A Pavia si registra un forte interesse per gli orti urbani. Il Comune punta a ottenere fondi regionali per migliorare le aree esistenti e rispondere alle numerose richieste dei cittadini.
Nuovi fondi per la riqualificazione degli orti
Il Comune di Pavia ha deciso di partecipare a un bando regionale. L'obiettivo è ottenere finanziamenti per la riqualificazione di alcune aree dedicate agli orti urbani. Se il progetto verrà approvato, sono previsti circa 20mila euro per gli spazi alla Vernavola. Altri 4mila euro sono destinati all'area di via Pensa.
L'assessore all'Ambiente, Lorenzo Goppa, ha spiegato la motivazione dietro questa iniziativa. «L'idea nasce dalla volontà di occuparci maggiormente degli orti urbani», ha dichiarato Goppa. Molti cittadini chiedono un piccolo appezzamento di terreno da coltivare. Purtroppo, alcuni di questi spazi presentano problemi di accessibilità. Per questo motivo, si rende necessaria la disponibilità di fondi specifici.

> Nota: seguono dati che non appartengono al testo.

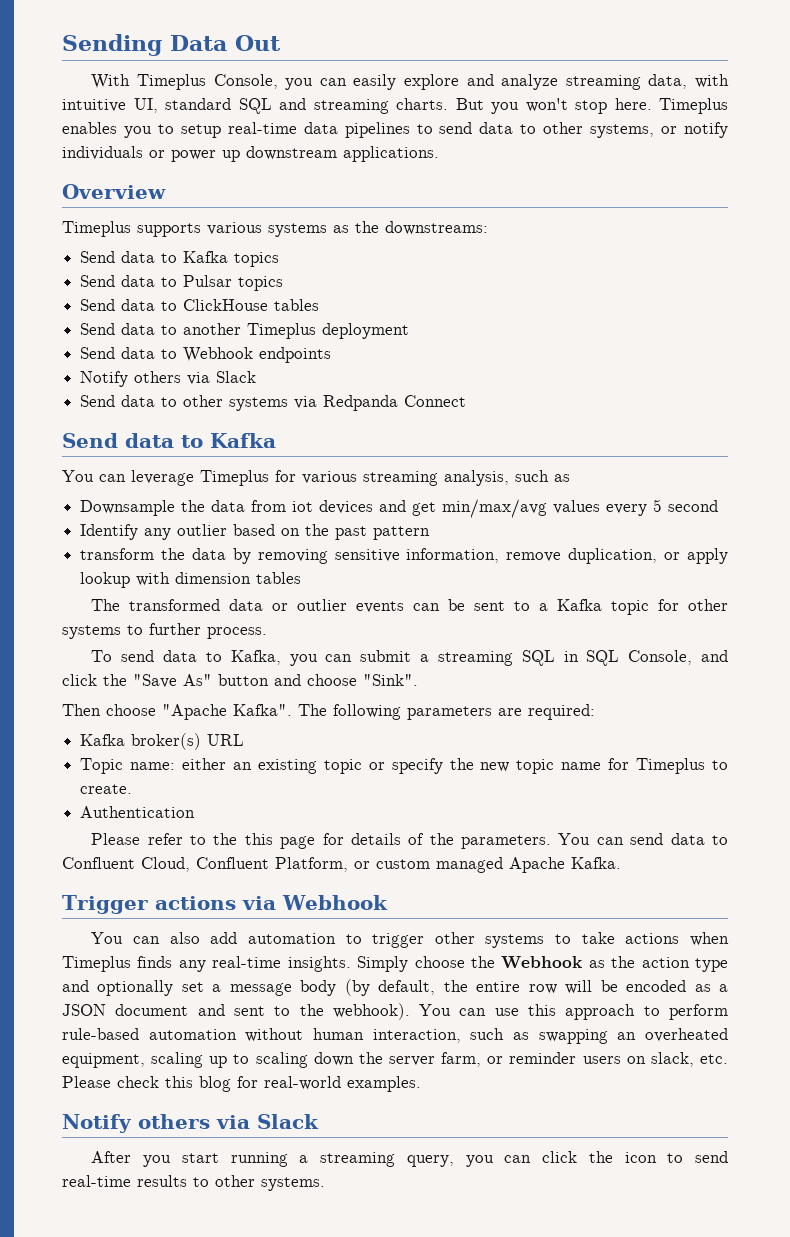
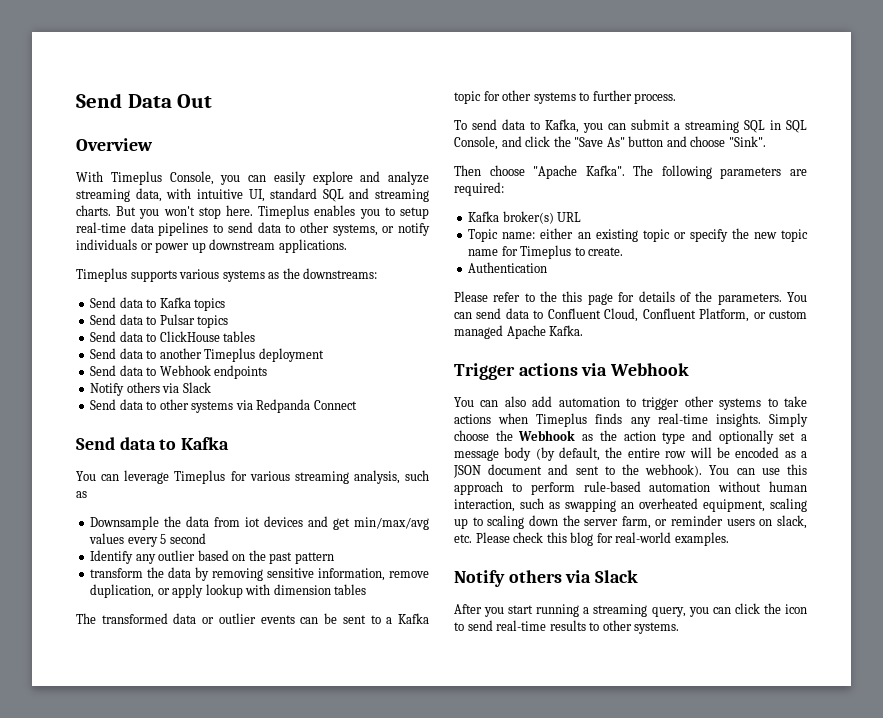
- Sending Data Out
+ Send Data Out
+ Overview
- Overview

Il bando a cui aderirà il Comune è promosso da Ersaf. Questo ente regionale si occupa dei servizi per l'agricoltura e le foreste. L'assessore Goppa ha aggiunto che questi fondi permetteranno di riqualificare 34 appezzamenti. Ogni lotto misura 25 metri quadrati.
Benefici sociali e ambientali degli orti urbani
Gli orti urbani rappresentano un'importante opportunità di socializzazione. Questo vale soprattutto per le persone in pensione. Possono anche offrire un sostegno concreto a chi si trova in stato di difficoltà. Qualora i fondi venissero assegnati, si potrebbero realizzare nuovi recinti. Sarebbe possibile anche migliorare le reti idriche esistenti. La gestione dei rifiuti verdi verrebbe ottimizzata.
I coltivatori riceverebbero un biotrituratore. Questo strumento serve per la pacciamatura degli scarti vegetali. Verrebbero inoltre fornite delle compostiere. L'azienda Asm si occuperà del ritiro dei rifiuti non riutilizzabili. Questo modello di gestione degli spazi verdi porta benefici ambientali, sociali ed economici.
Gli orti valorizzano aree verdi, rendendole produttive. Migliorano il microclima locale. Aumentano la biodiversità e riducono le isole di calore. Viene inoltre incentivato il consumo di cibo a chilometro zero. Questo aspetto è positivo dal punto di vista alimentare.
Situazione attuale degli orti a Pavia
Attualmente, a Pavia ci sono 164 orti urbani. Sono distribuiti in tre zone principali. La maggior parte si trova alla Vernavola, con 120 lotti. Di questi, 15 non sono ancora assegnati. Sei lotti sono liberi e 9 necessitano di manutenzione per poter essere assegnati. La lista d'attesa per la Vernavola conta 65 persone.
Vi sono poi i 24 lotti di Rocchino 1 e 2. Due di questi sono liberi. In questa zona, la graduatoria comprende 31 persone. Infine, c'è l'area del Torchietto, in via Isonzo. Qui si trovano 20 lotti, 4 dei quali sono liberi. Le richieste di assegnazione in questa zona sono 35.
In totale, 131 persone desiderano ottenere un piccolo terreno per coltivare ortaggi. Recentemente, sono stati rimossi oltre 7600 chili di rifiuti vegetali dalla Vernavola. L'intervento è stato effettuato da cinque operatori di Asm. Hanno ripulito l'area da cataste di scarti verdi accumulate nel tempo.
Domande frequenti sugli orti urbani a Pavia
Come posso richiedere un orto urbano a Pavia?
Per richiedere un orto urbano a Pavia, è necessario verificare la disponibilità dei lotti e le modalità di iscrizione alle graduatorie presso gli uffici comunali o consultando il sito web del Comune di Pavia. Le assegnazioni avvengono tramite graduatorie pubbliche.
Quali sono i requisiti per ottenere un orto urbano?
I requisiti specifici possono variare, ma generalmente sono privilegiati i residenti del Comune di Pavia, persone anziane, famiglie a basso reddito o coloro che non dispongono di spazi verdi privati. È consigliabile informarsi presso il Comune per conoscere i criteri di ammissibilità aggiornati.